There are two levels of recursion here. The spider() method recursively spiders documents. The findLinks() method recursively searches through the elements in a document looking for XLinks. It adds the URLs found in these links to a list of unvisited pages. As each of these documents is finished, the next document is retrieved from the list and processed in turn . If it's an XML document, then it is parsed and passed to the process() method. Non-XML documents found at the end of XLinks are ignored.
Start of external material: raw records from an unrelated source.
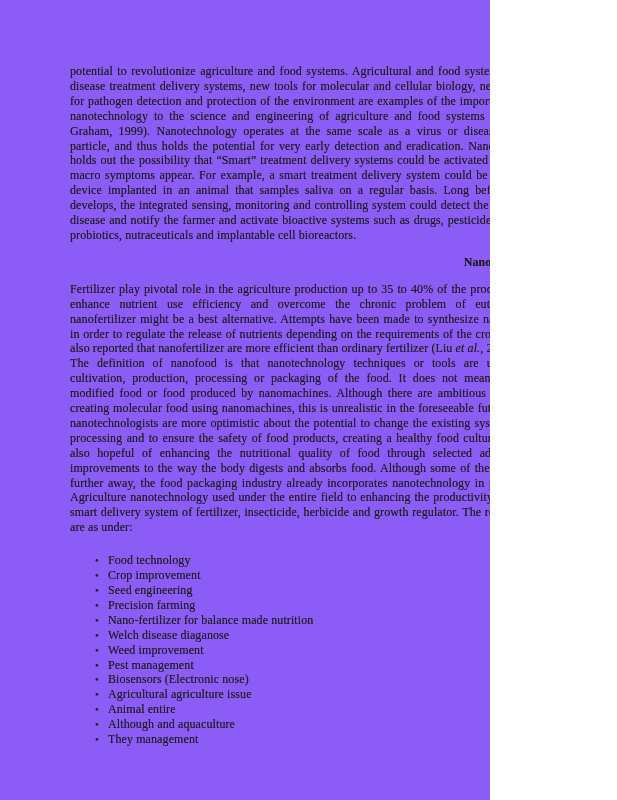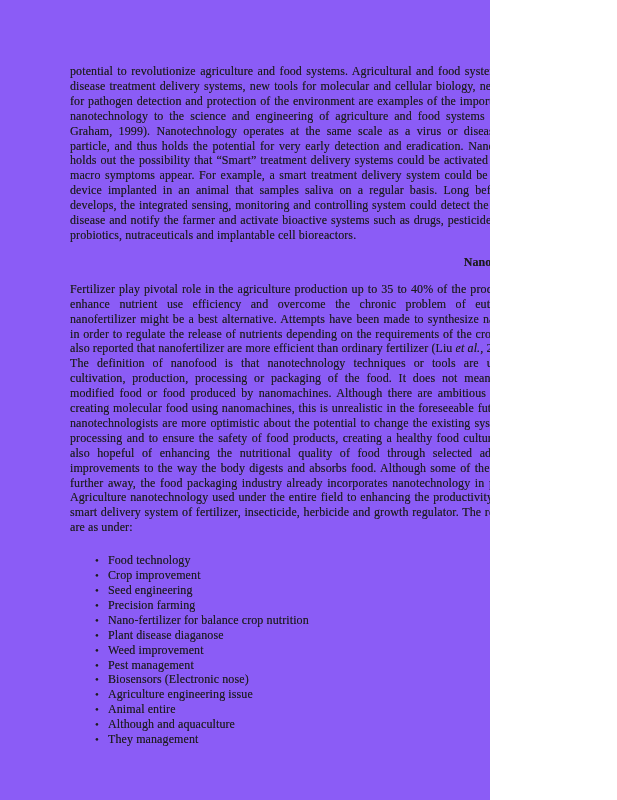"Nano-fertilizer for balance crop" span { text: crop -> made }
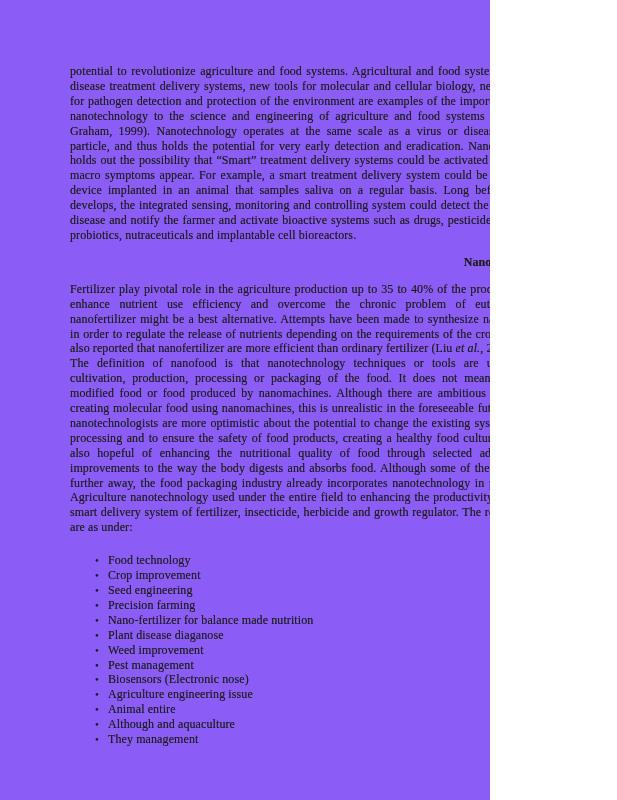"Plant disease diaganose" span { text: Plant -> Welch }
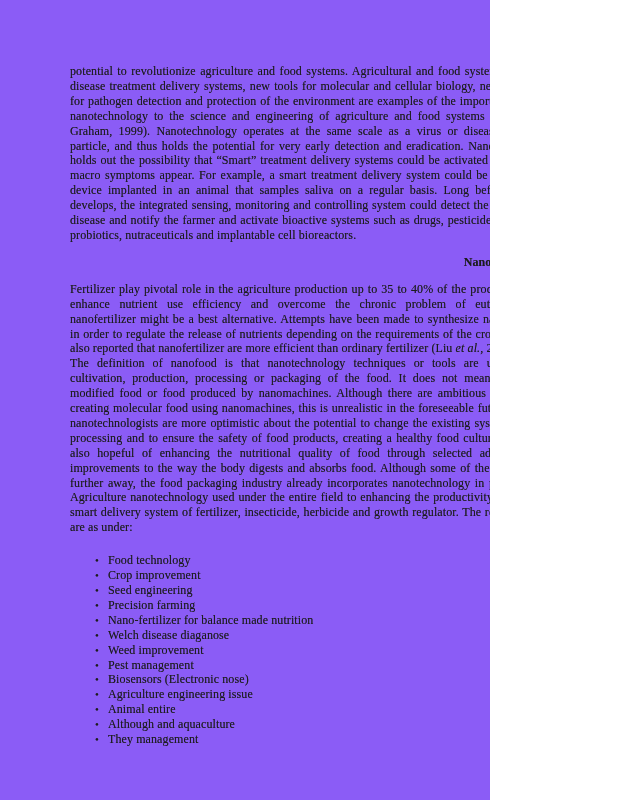"Agriculture engineering issue" span { text: Agriculture  engineering -> Agricultural  agriculture }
I tested this program by pointing it at the Resource Directory Description Language (RDDL) [http://www.rddl.org/] specification, which is one of the few real-world documents I know of that uses XLinks. I was surprised to find out just how much XLinked XML there is out there, although as of yet most of it is simply more XML specifications. This must be what the Web felt like circa 1991. Here's a sample of the more interesting output:

 D:\books\XMLJAVA>  java DOMSpider http://www.rddl.org/  http://www.rddl.org/ http://www.rddl.org/purposes http://www.rddl.org/purposes/software http://www.rddl.org/rddl.rdfs http://www.rddl.org/rddl-integration.rxg http://www.rddl.org/modules/rddl-1.rxm ... http://www.w3.org/2001/XMLSchema http://www.w3.org/2001/XMLSchema.xsd http://www.examplotron.org http://www.examplotron.org/compile.xsl http://www.examplotron.org/examplotron.xsd http://www.examplotron.org/0/1/ http://www.examplotron.org/0/2/ http://www.examplotron.org/0/3/ http://webns.net/rdfs/ http://www.w3.org/2000/01/rdf-schema http://webns.net/rdfs/?format=rdf http://webns.net/foaf/ http://xmlns.com/foaf/0.1/ http://webns.net/foaf/?format=rdf http://webns.net/dc/ http://purl.org/dc/elements/1.1/ http://webns.net/dc/?format=rdf http://openhealth.org/XSet http://xsltunit.org/0/1/ http://xsltunit.org/0/1/xsltunit.xsl http://xsltunit.org/0/1/tst_library.xsl http://xsltunit.org/0/1/library.xml http://xsltunit.org/0/1/library.xsl http://venetica.com/venicebridgecontent/ http://www.venetica.com/VeniceBridgeContent http://www.venetica.com/VeniceBridgeContent/  VeniceBridgeContent40.xsd http://www.venetica.com/VeniceBridgeContent/VeniceBridgeContent.biz http://www.venetica.com/VeniceBridgeContent/rddl30.html http://www.w3.org/TR/xhtml-basic http://www.w3.org/TR/xml-infoset/ http://www.w3.org/TR/xhtml-modularization/